During the growing season, chlorophyll is continually being produced and broken down and leaves appear green. As night length increases in the autumn, chlorophyll production slows down and then stops and eventually all the chlorophyll is destroyed. The carotenoids and anthocyanins that are present in the leaf are then unmasked and show their colors.
The amount and brilliance of the colors that develop in any particular autumn season are related to weather conditions that occur before and during the time the chlorophyll in the leaves is dwindling.
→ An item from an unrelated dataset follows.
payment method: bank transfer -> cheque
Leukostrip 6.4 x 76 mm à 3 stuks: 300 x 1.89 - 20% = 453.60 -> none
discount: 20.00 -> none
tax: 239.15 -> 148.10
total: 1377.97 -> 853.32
Temperature and moisture are the main influences.
A succession of warm, sunny days and cool, crisp but not freezing nights seems to bring about the most spectacular color displays. During these days, lots of sugars are produced in the leaf but the cool nights and the gradual closing of veins going into the leaf prevent these sugars from moving out. These conditions–lots of sugar and lots of light–spur production of the brilliant anthocyanin pigments, which tint reds, purples, and crimson. Because carotenoids are always present in leaves, the yellow and gold colors remain fairly constant from year to year.
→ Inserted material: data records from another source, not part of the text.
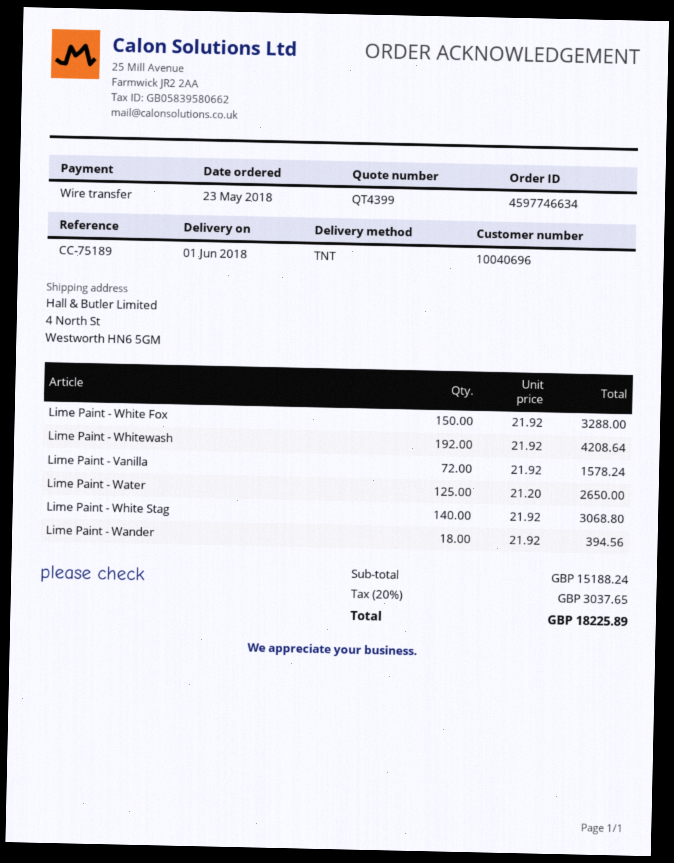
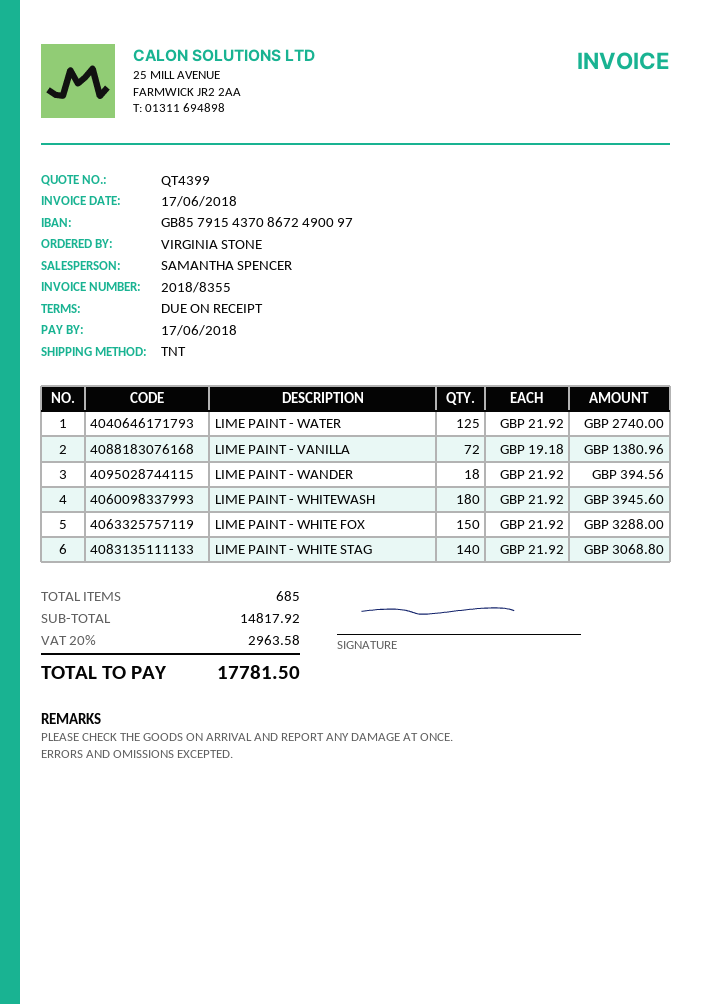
Lime Paint - Whitewash: 192 x 21.92 = 4208.64 -> 180 x 21.92 = 3945.60
Lime Paint - Vanilla: 72 x 21.92 = 1578.24 -> 72 x 19.18 = 1380.96
Lime Paint - Water: 125 x 21.20 = 2650.00 -> 125 x 21.92 = 2740.00
subtotal: 15188.24 -> 14817.92
tax: 20% = 3037.65 -> 20% = 2963.58
total: 18225.89 -> 17781.50

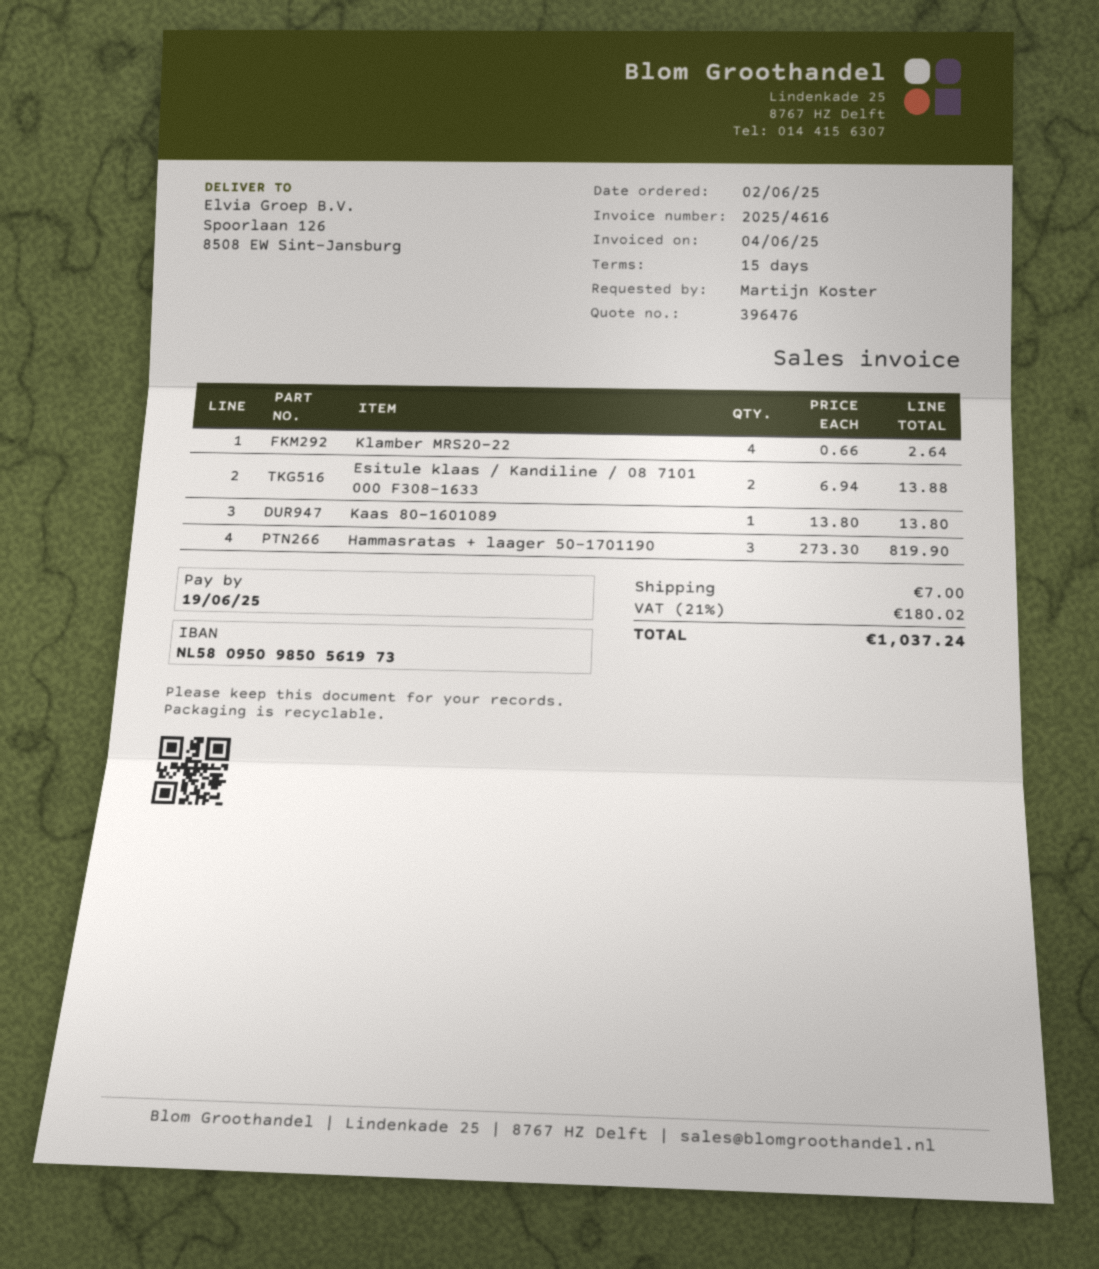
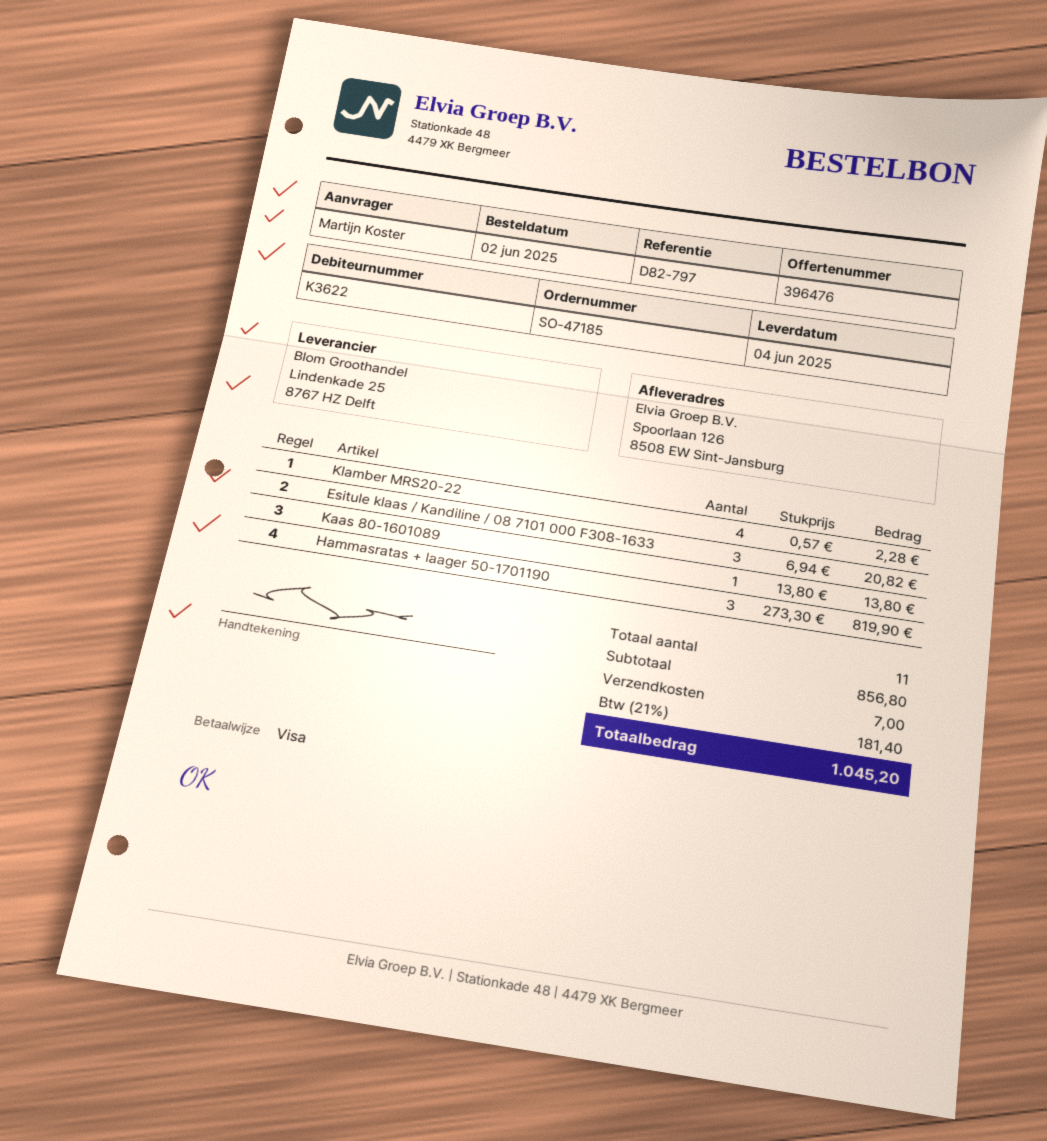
Klamber MRS20-22: 4 x 0.66 = 2.64 -> 4 x 0.57 = 2.28
Esitule klaas / Kandiline / 08 7101 000 F308-1633: 2 x 6.94 = 13.88 -> 3 x 6.94 = 20.82
tax: 21% = 180.02 -> 21% = 181.40
total: 1037.24 -> 1045.20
The amount of moisture in the soil also affects autumn colors. Like the weather, soil moisture varies greatly from year to year. The countless combinations of these two highly variable factors assure that no two autumns can be exactly alike. A late spring, or a severe summer drought, can delay the onset of fall color by a few weeks. A warm period during fall will also lower the intensity of autumn colors. A warm wet spring, favorable summer weather, and warm sunny fall days with cool nights should produce the most brilliant autumn colors.
In early autumn, in response to the shortening days and declining intensity of sunlight, leaves begin the processes leading up to their fall. The veins that carry fluids into and out of the leaf gradually close off as a layer of cells forms at the base of each leaf. These clogged veins trap sugars in the leaf and promote production of anthocyanins. Once this separation layer is complete and the connecting tissues are sealed off, the leaf is ready to fall.”
And fall they will. And once these technicolor packets of carbon and minerals are swept up and gathered, my pile becomes a kaleidoscope of ever-changing texture and color. Each load of leaves changes its complexion; the electric yellow of the poplar is swamped by a crush of wine-dark japanese maple; some oak is scarlet and green, other leaves are more ruby red. Some leaves haven’t gotten the memo, and remain stubbornly green, and decide to rot before they rust. My pile sucks the verdant green from load after load of fresh grass clippings. They molt to dusky yellow before melting away as ashen scatterings of grey. Yet more color pours into my pile with every bucket of kitchen slop, bag of shredded paper and bin of seaweed and straw.
The cold rains and hard frosts of fall and winter wash away the last flickers of the vainglorious autumn hues. Like a spilled tray of watercolor paints, the distinctly primary rainbow of pigments that begins as my pile will soon spread into a mush of brown, as dull and uniform in color as it is distinctly rich with decay.
For a brief moment in time my pile turns a pristine, crystalline white. The blanket of snow that melts into my pile each winter is like caramelizing sugar in a cauldron of hot brown butter. As it cooks down on through the warming months of spring, my pile turns from the color of base clay into a deep, rich coffee brown. That’s the color of compost, I suppose. But of my pile? It’s made of every color under the sun.